Reason three: scolding your child for bad grades, you kill the motivation to study better

For some reason, many parents think that the fear that a child experiences, afraid of getting a bad grade, is an excellent motivation that makes him study better. Maybe in some cases such “motivation” will work, and for some time you will even be able to observe a series of A’s and B’s in your student’s diary. Fortunately or unfortunately, in most cases, parents’ threats do not lead to anything good: it will not be possible to force a child to study better just by scolding him for bad grades. Alas, most likely you will have to observe an outcome completely different from what you expected: the child will simply lose the remnants of motivation that could encourage him to study better. Punishment in this case becomes meaningless, useless and even harmful: you not only did not achieve what you wanted, but also worsened an already deplorable situation.

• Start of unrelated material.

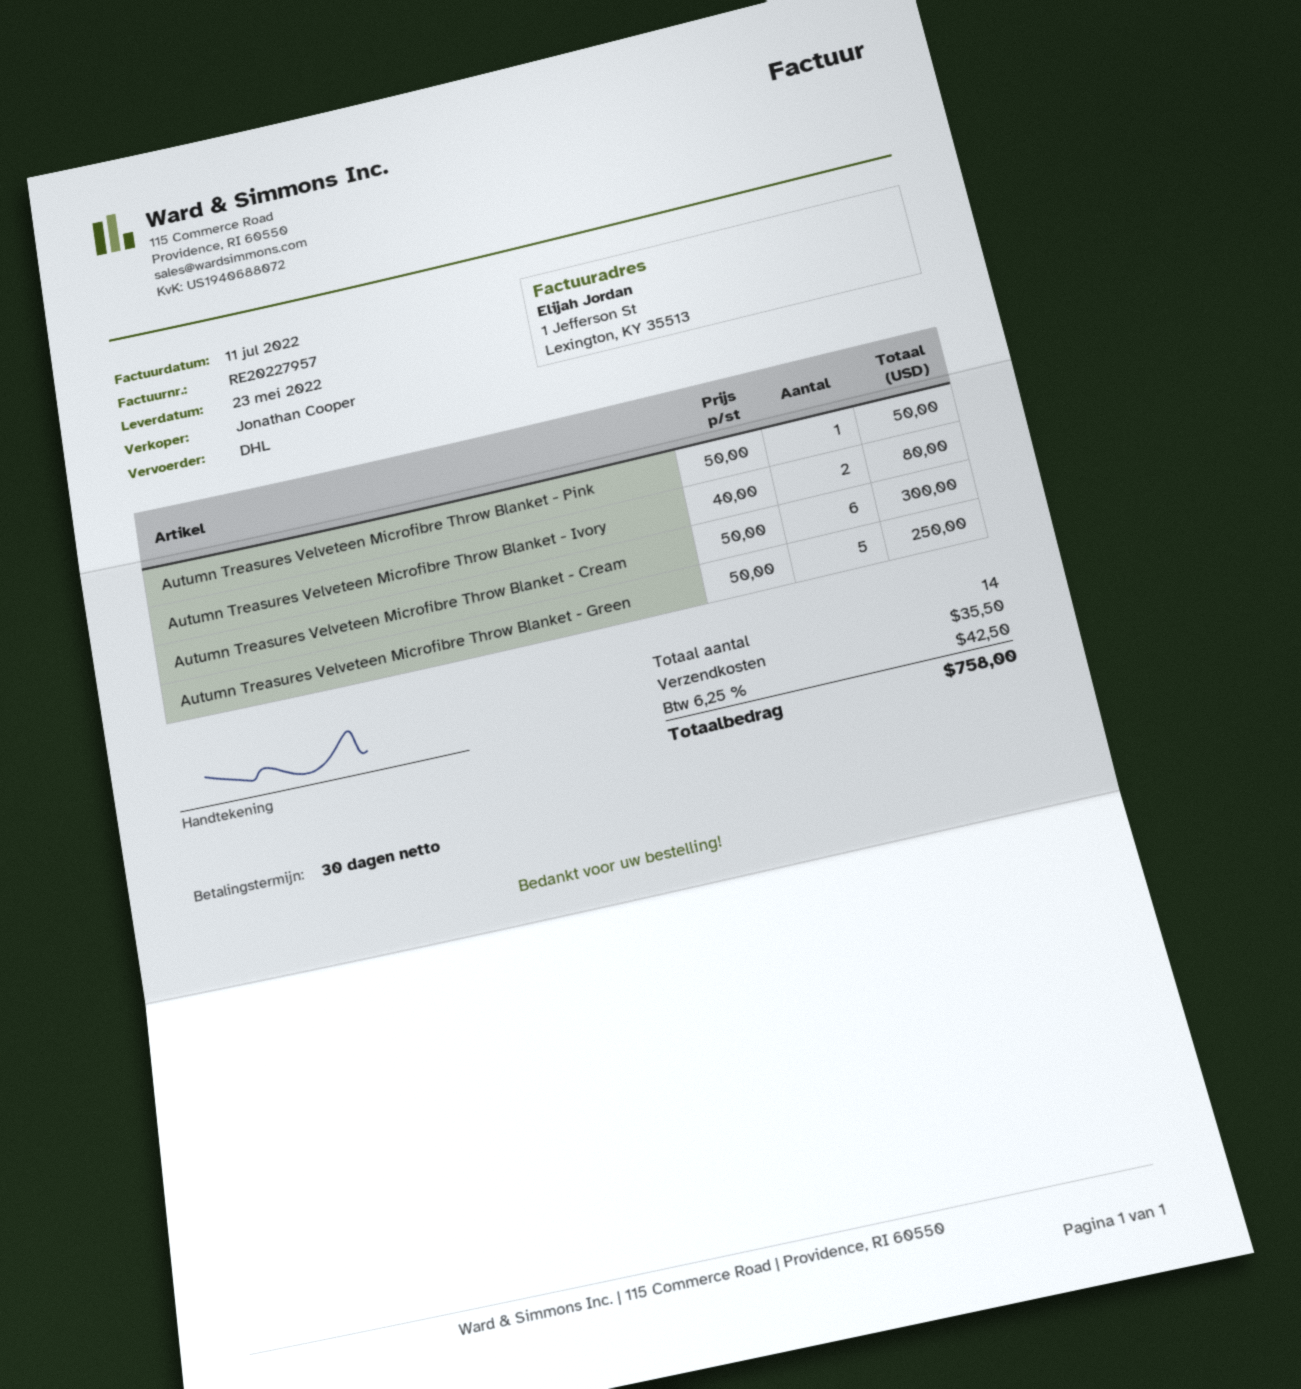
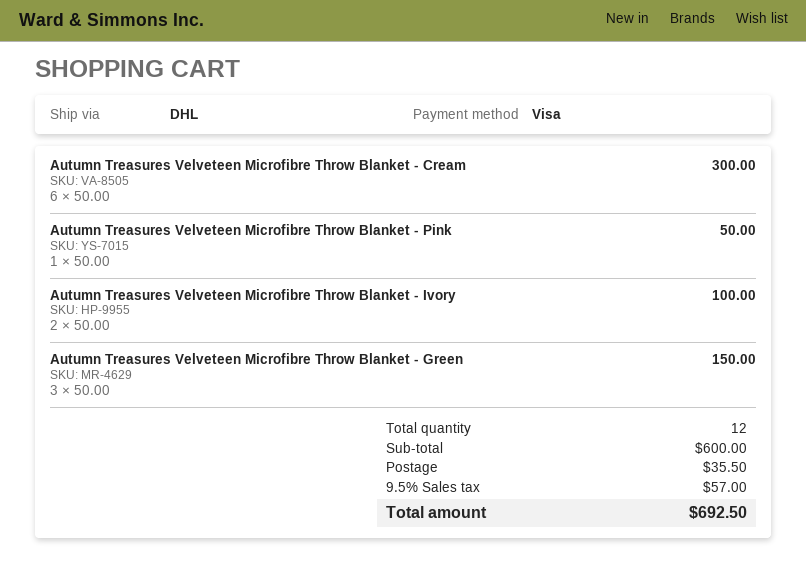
Autumn Treasures Velveteen Microfibre Throw Blanket - Ivory: 2 x 40.00 = 80.00 -> 2 x 50.00 = 100.00
Autumn Treasures Velveteen Microfibre Throw Blanket - Green: 5 x 50.00 = 250.00 -> 3 x 50.00 = 150.00
total quantity: 14 -> 12
tax: 6.25% = 42.50 -> 9.5% = 57.00
total: 758.00 -> 692.50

In most cases, parents, having learned about a bad grade, begin to express their negative attitude towards the situation in every way. Dissatisfaction can be expressed in words, gestures, incessant lectures, and some even grab the belt. Seeing such a parental reaction, children often withdraw into themselves, stop trusting their parents, and begin to deceive in order to avoid a repetition of the unpleasant situation. Growing up, children distance themselves even more from their parents, ignoring their demands and statements.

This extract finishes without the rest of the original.